> INSTRUCTIONS TO FOLLOW: Find the line with "CENA 569,00 ZŁ: 3 for 837.00 -> 4 for 1116.00" in the entries below. Repeat it, every following line, and the line with "total: 1690.50 -> 5294.75", exactly and with nothing added.

> EXTRACTED RECORDS:

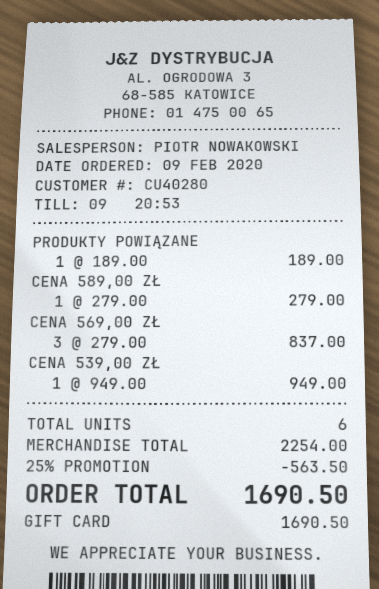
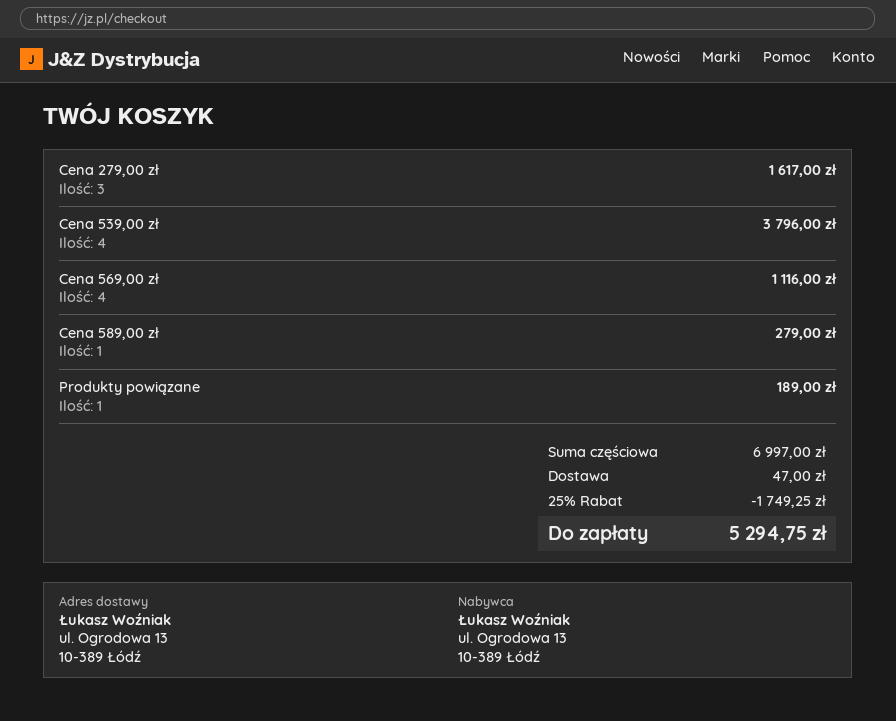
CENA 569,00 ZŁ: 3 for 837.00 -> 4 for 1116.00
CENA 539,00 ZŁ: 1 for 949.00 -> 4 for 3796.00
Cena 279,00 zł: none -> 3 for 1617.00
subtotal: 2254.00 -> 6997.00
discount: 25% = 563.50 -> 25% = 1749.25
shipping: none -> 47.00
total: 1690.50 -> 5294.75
==
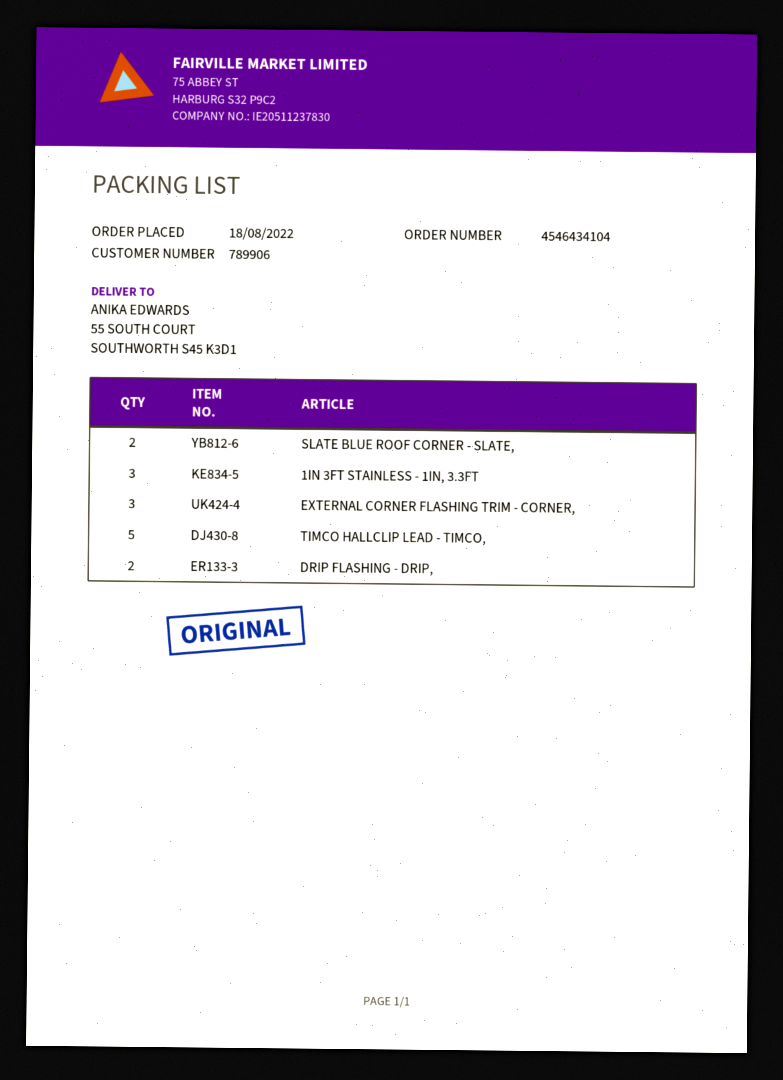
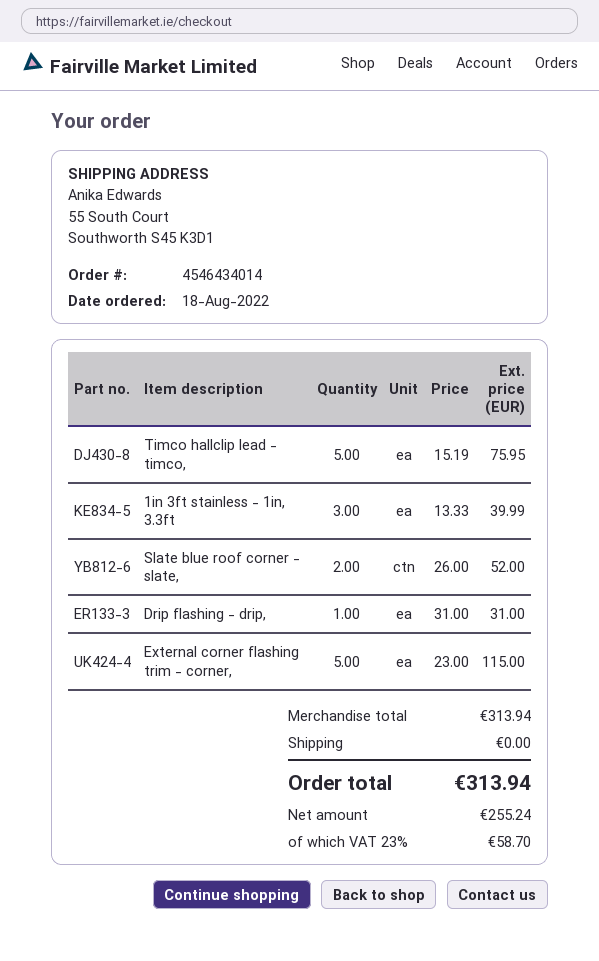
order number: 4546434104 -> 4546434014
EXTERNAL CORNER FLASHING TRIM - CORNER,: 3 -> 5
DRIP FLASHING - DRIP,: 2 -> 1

> WRITTEN ANSWER:
CENA 569,00 ZŁ: 3 for 837.00 -> 4 for 1116.00
CENA 539,00 ZŁ: 1 for 949.00 -> 4 for 3796.00
Cena 279,00 zł: none -> 3 for 1617.00
subtotal: 2254.00 -> 6997.00
discount: 25% = 563.50 -> 25% = 1749.25
shipping: none -> 47.00
total: 1690.50 -> 5294.75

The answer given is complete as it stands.